BEGIN
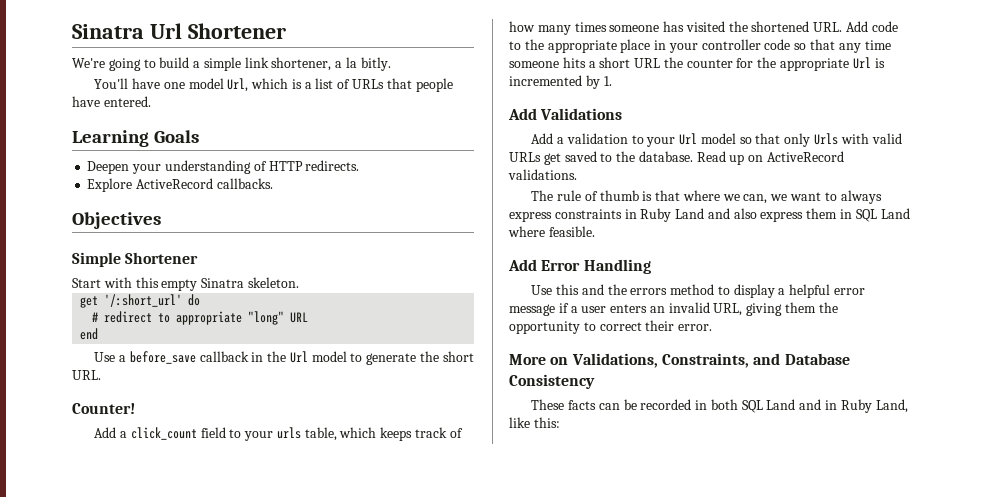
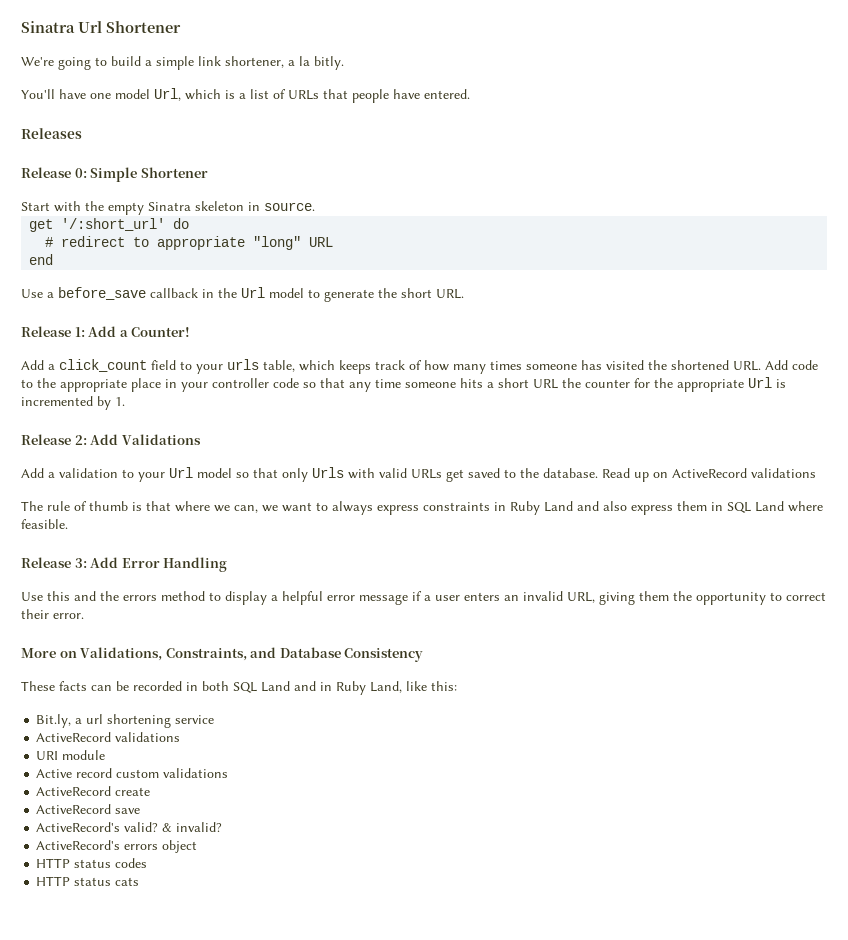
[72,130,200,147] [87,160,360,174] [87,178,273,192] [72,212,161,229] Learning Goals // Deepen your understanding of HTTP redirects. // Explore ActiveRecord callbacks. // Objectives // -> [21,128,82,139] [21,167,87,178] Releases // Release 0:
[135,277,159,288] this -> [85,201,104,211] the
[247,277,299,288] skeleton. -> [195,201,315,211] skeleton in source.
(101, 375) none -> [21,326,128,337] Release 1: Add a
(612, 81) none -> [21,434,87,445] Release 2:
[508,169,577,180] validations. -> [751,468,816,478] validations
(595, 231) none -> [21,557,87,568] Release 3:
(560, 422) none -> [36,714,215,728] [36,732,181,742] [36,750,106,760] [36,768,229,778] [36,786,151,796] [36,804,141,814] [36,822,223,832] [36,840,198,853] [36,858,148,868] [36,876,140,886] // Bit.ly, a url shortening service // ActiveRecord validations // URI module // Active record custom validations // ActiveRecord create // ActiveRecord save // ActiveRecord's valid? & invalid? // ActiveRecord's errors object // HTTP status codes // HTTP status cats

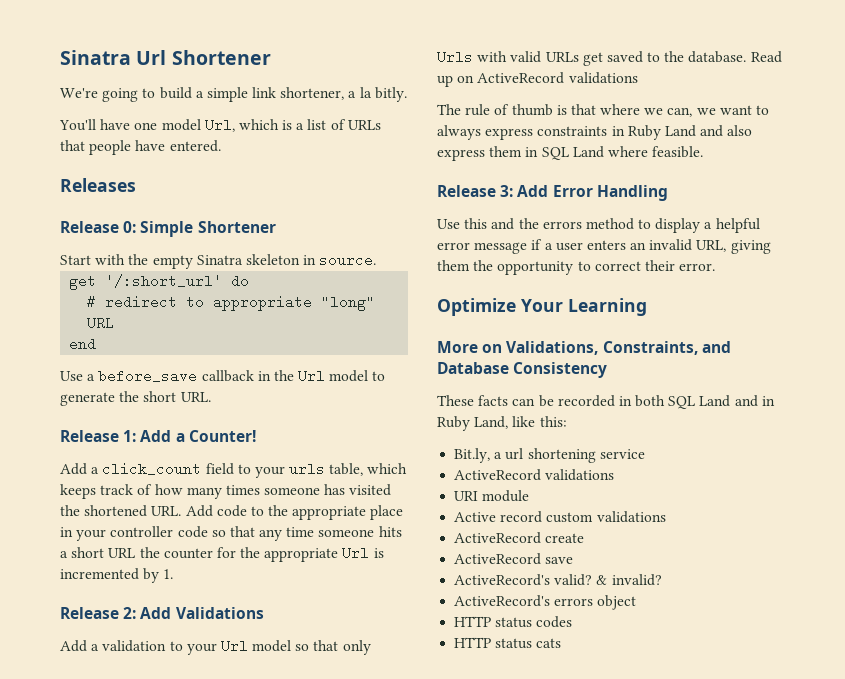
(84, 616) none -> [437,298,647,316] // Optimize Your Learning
END
§ Activity: Copy out every line of the material above that contains the string "Learning".

§ Output of the exercise:
[72,130,200,147] [87,160,360,174] [87,178,273,192] [72,212,161,229] Learning Goals // Deepen your understanding of HTTP redirects. // Explore ActiveRecord callbacks. // Objectives // -> [21,128,82,139] [21,167,87,178] Releases // Release 0:
(84, 616) none -> [437,298,647,316] // Optimize Your Learning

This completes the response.